Description
status ACCEPTED severity enhancement in component analyzer for ---
Reported in version unspecified on platform ANY/Generic
Assigned to: Lubos Kosco
On 2011-01-20 10:12:05 +0000, Vladimir Kotal wrote:
PDF analyzer would be beneficial to have, e.g. in order to search design documents together with source code (by selecting a project with the source code and a "project" with design documents).

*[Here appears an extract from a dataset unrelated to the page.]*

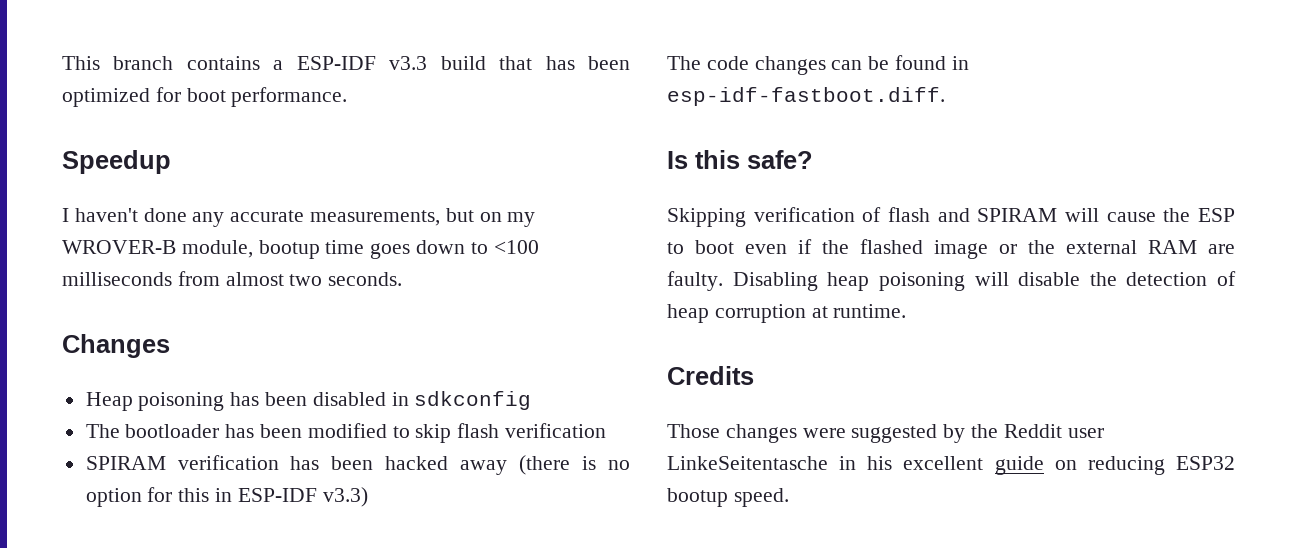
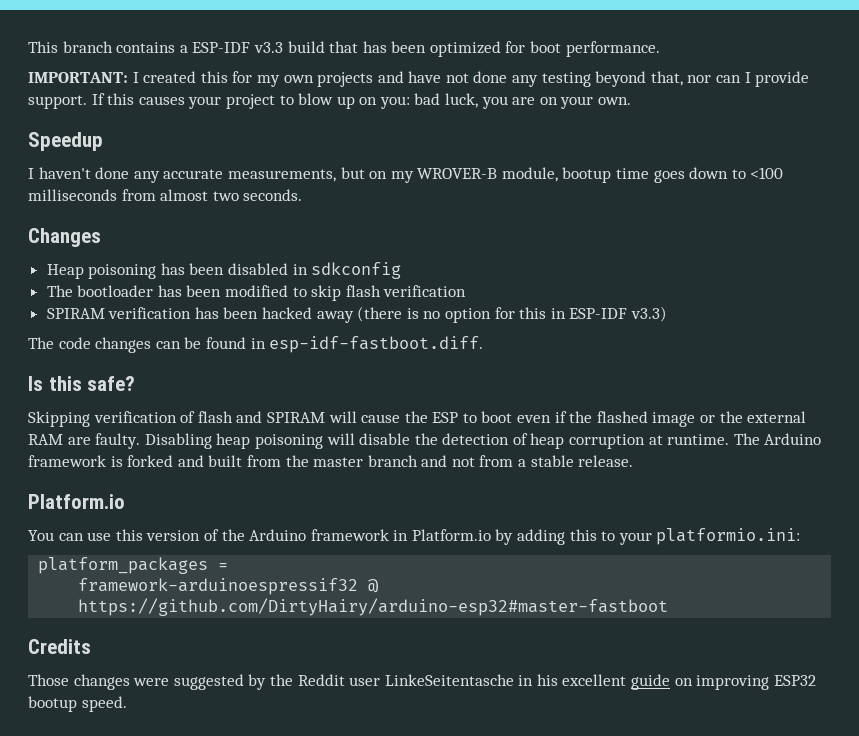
(348, 97) none -> [28,71,810,87] [28,93,632,109] // IMPORTANT: I created this for my own projects and have not done any testing beyond that, nor can I provide support. If this causes your project to blow up on you: bad luck, you are on your own.
(907, 311) none -> [733,433,822,445] [28,455,634,467] [28,494,125,509] [28,528,801,545] [38,557,229,574] [78,578,379,595] [78,598,669,616] The Arduino framework is forked and built from the master branch and not from a stable release. // Platform.io // You can use this version of the Arduino framework in Platform.io by adding this to your platformio.ini: // platform_packages = // framework-arduinoespressif32 @ https://github.com/DirtyHairy/arduino-esp32#master-fastboot
[1087,456,1165,475] reducing -> [696,675,770,690] improving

On 2011-02-15 13:54:44 +0000, Lubos Kosco wrote:
we could reuse http://pdfbox.apache.org/
after all old opengrok - arcs - still used for psarcs had it like that ...
forwardport? :-D
On 2011-02-15 13:59:43 +0000, Lubos Kosco wrote:
alternatively is to use pdfbox underneath tika and grant a myriad of supported formats for lucene:
http://tika.apache.org/0.8/formats.html
(pdf, (open)office, mbox, rtf, audio/video metadata alt. java class and jar parser, it also has a compressed files parser, which can be used to satisfy bug 343 )
I have a feeling this might be one of the major features for next version! :)
On 2011-03-15 07:29:16 +0000, Lubos Kosco wrote:
for odf formats we also have:
http://odftoolkit.org/